* ABOUT THIS EXERCISE: Write down, unchanged, the entries from the first line through the line holding "1947-1968 : continuités". Include no other line.

* DATA LISTING:
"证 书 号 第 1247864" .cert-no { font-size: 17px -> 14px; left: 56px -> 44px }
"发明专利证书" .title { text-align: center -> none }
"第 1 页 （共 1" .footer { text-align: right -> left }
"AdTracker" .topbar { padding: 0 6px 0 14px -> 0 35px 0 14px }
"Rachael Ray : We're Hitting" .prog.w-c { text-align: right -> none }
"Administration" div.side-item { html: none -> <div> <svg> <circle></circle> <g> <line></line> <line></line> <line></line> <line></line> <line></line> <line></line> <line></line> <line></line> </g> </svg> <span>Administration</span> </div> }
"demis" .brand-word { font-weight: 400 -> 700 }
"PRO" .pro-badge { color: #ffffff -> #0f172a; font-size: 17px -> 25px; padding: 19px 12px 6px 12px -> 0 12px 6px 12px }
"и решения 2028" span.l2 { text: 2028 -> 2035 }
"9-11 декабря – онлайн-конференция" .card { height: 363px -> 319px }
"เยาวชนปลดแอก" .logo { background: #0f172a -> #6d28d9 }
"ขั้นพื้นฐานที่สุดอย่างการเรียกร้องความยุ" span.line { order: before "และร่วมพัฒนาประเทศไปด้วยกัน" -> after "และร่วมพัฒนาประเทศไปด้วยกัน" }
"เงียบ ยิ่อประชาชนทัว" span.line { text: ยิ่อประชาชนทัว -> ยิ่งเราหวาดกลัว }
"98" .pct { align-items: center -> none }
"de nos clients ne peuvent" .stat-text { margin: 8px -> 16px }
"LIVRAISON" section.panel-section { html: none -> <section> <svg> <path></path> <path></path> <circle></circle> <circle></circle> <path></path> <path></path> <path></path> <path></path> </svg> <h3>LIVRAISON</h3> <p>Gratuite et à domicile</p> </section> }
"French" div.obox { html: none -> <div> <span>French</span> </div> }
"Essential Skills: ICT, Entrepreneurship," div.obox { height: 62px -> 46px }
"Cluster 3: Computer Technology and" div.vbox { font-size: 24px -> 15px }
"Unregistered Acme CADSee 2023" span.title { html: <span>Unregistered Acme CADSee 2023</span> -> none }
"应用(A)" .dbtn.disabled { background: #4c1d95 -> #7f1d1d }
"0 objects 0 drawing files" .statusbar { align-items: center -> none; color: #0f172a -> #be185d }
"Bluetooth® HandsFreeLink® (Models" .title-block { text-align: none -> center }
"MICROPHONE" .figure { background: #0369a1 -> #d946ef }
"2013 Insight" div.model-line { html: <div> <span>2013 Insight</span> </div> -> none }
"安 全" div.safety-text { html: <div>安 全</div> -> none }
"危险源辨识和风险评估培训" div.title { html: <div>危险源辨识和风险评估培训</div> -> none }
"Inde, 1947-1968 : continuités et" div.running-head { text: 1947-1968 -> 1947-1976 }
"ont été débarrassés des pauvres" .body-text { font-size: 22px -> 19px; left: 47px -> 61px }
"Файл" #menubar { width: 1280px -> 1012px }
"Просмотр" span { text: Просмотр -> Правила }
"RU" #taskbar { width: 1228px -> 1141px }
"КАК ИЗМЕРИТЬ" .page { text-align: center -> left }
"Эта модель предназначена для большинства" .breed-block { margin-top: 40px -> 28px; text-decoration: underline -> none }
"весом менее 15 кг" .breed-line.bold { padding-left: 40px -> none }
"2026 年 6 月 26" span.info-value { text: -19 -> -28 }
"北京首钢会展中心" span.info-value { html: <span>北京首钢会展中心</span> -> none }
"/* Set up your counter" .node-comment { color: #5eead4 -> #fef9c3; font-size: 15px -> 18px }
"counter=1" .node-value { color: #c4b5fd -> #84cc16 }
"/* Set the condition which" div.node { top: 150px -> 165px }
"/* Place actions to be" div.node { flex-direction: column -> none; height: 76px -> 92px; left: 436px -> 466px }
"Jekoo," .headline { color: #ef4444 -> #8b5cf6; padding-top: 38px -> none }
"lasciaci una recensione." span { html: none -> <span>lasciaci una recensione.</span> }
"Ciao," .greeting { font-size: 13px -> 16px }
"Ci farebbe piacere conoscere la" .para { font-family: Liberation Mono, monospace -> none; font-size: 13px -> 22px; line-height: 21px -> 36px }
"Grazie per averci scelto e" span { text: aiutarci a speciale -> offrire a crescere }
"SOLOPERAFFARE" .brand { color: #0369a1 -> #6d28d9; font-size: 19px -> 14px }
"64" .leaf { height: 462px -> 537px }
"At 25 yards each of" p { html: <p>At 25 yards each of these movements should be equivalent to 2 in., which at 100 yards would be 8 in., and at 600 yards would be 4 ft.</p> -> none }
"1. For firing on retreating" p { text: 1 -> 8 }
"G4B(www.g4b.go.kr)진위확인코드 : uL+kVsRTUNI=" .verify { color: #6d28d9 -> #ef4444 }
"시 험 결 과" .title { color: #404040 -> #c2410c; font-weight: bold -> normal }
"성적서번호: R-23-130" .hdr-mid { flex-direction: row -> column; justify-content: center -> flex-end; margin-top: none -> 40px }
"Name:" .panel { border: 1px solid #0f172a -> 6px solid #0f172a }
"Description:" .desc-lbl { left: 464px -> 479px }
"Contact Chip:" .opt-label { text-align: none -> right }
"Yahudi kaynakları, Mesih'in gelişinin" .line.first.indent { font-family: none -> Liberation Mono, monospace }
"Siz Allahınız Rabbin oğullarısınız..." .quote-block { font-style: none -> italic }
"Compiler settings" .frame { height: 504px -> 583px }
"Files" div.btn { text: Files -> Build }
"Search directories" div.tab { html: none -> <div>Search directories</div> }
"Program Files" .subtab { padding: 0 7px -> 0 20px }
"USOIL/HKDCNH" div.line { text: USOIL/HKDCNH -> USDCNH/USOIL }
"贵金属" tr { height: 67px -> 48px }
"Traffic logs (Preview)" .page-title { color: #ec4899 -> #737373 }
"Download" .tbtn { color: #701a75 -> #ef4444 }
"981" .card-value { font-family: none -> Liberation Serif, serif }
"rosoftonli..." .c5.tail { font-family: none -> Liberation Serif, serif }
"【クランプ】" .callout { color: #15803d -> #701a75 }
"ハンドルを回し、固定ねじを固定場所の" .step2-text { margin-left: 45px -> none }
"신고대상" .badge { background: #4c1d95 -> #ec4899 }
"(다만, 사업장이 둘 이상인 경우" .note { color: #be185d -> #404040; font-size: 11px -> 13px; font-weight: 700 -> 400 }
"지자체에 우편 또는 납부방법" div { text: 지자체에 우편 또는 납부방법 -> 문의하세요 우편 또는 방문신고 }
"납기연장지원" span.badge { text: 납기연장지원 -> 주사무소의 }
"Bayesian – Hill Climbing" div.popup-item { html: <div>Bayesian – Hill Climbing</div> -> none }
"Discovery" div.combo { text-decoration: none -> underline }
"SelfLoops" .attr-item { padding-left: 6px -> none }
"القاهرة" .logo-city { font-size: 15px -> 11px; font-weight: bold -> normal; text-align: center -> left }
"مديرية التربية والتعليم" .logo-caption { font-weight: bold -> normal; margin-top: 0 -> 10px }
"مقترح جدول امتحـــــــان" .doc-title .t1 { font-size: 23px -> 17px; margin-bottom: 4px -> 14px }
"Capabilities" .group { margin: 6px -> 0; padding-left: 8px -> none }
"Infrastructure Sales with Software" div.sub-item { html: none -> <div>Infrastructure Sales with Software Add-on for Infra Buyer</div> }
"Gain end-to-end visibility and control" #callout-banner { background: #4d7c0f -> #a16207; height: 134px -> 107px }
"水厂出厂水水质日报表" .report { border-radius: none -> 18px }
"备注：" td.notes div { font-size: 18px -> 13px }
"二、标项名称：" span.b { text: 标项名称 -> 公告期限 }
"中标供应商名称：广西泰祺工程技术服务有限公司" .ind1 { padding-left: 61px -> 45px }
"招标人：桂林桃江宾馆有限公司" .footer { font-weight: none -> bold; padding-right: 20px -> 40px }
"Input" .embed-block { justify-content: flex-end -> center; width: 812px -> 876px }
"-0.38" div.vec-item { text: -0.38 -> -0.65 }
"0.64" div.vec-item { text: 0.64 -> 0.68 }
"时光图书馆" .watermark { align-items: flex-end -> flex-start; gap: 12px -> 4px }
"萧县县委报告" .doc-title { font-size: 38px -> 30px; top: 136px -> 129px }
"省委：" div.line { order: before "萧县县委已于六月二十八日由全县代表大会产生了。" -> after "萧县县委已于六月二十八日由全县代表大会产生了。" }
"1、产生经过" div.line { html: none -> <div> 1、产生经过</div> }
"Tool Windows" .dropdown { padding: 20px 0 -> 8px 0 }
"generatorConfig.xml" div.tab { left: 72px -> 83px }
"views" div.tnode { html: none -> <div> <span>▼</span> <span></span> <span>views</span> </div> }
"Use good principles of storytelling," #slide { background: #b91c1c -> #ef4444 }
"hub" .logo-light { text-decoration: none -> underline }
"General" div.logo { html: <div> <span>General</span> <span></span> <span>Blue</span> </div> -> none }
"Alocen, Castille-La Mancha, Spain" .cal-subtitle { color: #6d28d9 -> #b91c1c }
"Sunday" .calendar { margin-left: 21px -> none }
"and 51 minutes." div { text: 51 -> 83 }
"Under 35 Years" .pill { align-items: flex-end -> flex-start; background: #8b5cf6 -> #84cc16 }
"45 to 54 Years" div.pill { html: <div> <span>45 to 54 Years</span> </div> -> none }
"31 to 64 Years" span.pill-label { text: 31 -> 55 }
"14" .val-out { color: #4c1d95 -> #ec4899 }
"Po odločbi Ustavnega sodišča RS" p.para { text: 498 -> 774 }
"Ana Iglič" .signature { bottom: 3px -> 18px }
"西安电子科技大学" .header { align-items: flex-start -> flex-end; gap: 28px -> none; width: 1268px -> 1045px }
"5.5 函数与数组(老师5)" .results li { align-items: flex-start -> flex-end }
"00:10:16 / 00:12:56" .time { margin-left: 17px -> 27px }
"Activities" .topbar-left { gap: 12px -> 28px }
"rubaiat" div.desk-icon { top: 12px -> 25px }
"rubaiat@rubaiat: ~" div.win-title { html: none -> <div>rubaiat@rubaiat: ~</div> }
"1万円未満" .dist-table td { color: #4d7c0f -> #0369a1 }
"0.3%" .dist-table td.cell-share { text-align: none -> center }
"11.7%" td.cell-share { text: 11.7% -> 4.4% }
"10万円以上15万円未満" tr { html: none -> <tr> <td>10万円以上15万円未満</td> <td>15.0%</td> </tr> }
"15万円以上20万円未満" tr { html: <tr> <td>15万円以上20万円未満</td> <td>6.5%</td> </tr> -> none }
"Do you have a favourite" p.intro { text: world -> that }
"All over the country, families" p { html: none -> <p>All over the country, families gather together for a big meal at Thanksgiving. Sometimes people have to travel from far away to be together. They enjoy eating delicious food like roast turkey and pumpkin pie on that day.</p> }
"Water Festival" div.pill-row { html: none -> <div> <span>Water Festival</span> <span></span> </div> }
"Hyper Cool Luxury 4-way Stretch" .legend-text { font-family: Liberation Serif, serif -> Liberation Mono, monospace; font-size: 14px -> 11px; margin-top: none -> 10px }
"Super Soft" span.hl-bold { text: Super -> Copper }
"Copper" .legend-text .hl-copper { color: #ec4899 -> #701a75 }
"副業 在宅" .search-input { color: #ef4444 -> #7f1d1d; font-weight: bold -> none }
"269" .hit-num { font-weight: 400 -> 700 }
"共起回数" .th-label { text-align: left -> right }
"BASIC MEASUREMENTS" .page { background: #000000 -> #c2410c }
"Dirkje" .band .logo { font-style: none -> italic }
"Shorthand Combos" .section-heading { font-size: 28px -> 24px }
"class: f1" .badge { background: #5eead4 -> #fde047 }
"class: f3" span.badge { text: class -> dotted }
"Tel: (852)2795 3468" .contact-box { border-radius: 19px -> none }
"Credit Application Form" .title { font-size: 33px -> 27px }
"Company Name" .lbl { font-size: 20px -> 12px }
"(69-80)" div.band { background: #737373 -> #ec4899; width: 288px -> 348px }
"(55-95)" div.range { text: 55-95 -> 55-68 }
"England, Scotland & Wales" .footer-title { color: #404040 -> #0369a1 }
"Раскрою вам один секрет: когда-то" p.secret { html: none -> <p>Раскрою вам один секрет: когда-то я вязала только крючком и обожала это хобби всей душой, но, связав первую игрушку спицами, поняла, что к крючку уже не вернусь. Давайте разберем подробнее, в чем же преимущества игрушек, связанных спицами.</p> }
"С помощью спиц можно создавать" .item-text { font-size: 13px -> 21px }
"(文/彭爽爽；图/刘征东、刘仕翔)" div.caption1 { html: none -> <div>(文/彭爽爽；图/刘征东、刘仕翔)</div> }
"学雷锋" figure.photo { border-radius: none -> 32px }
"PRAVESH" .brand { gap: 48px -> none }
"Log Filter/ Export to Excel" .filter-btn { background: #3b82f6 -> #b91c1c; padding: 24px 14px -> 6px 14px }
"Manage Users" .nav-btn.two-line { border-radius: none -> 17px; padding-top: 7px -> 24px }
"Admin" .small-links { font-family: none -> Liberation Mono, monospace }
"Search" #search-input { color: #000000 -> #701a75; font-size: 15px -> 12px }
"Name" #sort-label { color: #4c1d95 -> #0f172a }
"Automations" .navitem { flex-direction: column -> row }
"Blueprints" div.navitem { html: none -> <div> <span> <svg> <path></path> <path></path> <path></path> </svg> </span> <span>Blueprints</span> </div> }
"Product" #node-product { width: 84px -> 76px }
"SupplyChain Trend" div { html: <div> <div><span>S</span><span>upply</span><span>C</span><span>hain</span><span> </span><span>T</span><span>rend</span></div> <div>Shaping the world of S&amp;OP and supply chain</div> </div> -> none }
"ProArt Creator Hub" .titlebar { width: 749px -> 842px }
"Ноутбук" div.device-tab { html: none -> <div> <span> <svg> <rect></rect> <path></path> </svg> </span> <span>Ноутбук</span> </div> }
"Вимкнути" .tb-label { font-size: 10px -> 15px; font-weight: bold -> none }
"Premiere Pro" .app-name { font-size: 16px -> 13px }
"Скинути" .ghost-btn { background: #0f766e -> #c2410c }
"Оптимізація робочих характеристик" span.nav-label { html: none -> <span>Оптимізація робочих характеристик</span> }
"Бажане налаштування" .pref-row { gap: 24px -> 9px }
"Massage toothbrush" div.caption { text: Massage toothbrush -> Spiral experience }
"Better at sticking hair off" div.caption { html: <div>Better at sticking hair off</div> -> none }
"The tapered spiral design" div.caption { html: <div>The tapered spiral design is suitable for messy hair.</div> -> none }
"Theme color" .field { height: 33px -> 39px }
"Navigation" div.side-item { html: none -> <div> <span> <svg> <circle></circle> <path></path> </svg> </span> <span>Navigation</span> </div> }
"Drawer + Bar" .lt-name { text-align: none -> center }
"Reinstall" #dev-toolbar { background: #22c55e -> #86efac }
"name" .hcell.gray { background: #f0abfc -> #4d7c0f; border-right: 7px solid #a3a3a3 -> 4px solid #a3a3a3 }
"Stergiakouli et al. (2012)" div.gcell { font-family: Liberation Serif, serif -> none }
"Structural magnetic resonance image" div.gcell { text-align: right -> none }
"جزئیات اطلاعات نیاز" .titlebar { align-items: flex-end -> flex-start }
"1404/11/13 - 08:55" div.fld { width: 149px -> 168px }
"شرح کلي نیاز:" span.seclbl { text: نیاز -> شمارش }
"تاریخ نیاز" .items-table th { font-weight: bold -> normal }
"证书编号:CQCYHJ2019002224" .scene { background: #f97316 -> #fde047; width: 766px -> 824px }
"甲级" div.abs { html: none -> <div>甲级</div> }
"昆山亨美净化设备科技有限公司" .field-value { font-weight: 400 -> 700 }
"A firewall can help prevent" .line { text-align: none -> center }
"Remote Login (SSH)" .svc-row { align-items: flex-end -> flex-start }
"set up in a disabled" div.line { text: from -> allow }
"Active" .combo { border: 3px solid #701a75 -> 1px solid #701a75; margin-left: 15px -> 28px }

* RESPONSE FOR THIS EXERCISE:
"证 书 号 第 1247864" .cert-no { font-size: 17px -> 14px; left: 56px -> 44px }
"发明专利证书" .title { text-align: center -> none }
"第 1 页 （共 1" .footer { text-align: right -> left }
"AdTracker" .topbar { padding: 0 6px 0 14px -> 0 35px 0 14px }
"Rachael Ray : We're Hitting" .prog.w-c { text-align: right -> none }
"Administration" div.side-item { html: none -> <div> <svg> <circle></circle> <g> <line></line> <line></line> <line></line> <line></line> <line></line> <line></line> <line></line> <line></line> </g> </svg> <span>Administration</span> </div> }
"demis" .brand-word { font-weight: 400 -> 700 }
"PRO" .pro-badge { color: #ffffff -> #0f172a; font-size: 17px -> 25px; padding: 19px 12px 6px 12px -> 0 12px 6px 12px }
"и решения 2028" span.l2 { text: 2028 -> 2035 }
"9-11 декабря – онлайн-конференция" .card { height: 363px -> 319px }
"เยาวชนปลดแอก" .logo { background: #0f172a -> #6d28d9 }
"ขั้นพื้นฐานที่สุดอย่างการเรียกร้องความยุ" span.line { order: before "และร่วมพัฒนาประเทศไปด้วยกัน" -> after "และร่วมพัฒนาประเทศไปด้วยกัน" }
"เงียบ ยิ่อประชาชนทัว" span.line { text: ยิ่อประชาชนทัว -> ยิ่งเราหวาดกลัว }
"98" .pct { align-items: center -> none }
"de nos clients ne peuvent" .stat-text { margin: 8px -> 16px }
"LIVRAISON" section.panel-section { html: none -> <section> <svg> <path></path> <path></path> <circle></circle> <circle></circle> <path></path> <path></path> <path></path> <path></path> </svg> <h3>LIVRAISON</h3> <p>Gratuite et à domicile</p> </section> }
"French" div.obox { html: none -> <div> <span>French</span> </div> }
"Essential Skills: ICT, Entrepreneurship," div.obox { height: 62px -> 46px }
"Cluster 3: Computer Technology and" div.vbox { font-size: 24px -> 15px }
"Unregistered Acme CADSee 2023" span.title { html: <span>Unregistered Acme CADSee 2023</span> -> none }
"应用(A)" .dbtn.disabled { background: #4c1d95 -> #7f1d1d }
"0 objects 0 drawing files" .statusbar { align-items: center -> none; color: #0f172a -> #be185d }
"Bluetooth® HandsFreeLink® (Models" .title-block { text-align: none -> center }
"MICROPHONE" .figure { background: #0369a1 -> #d946ef }
"2013 Insight" div.model-line { html: <div> <span>2013 Insight</span> </div> -> none }
"安 全" div.safety-text { html: <div>安 全</div> -> none }
"危险源辨识和风险评估培训" div.title { html: <div>危险源辨识和风险评估培训</div> -> none }
"Inde, 1947-1968 : continuités et" div.running-head { text: 1947-1968 -> 1947-1976 }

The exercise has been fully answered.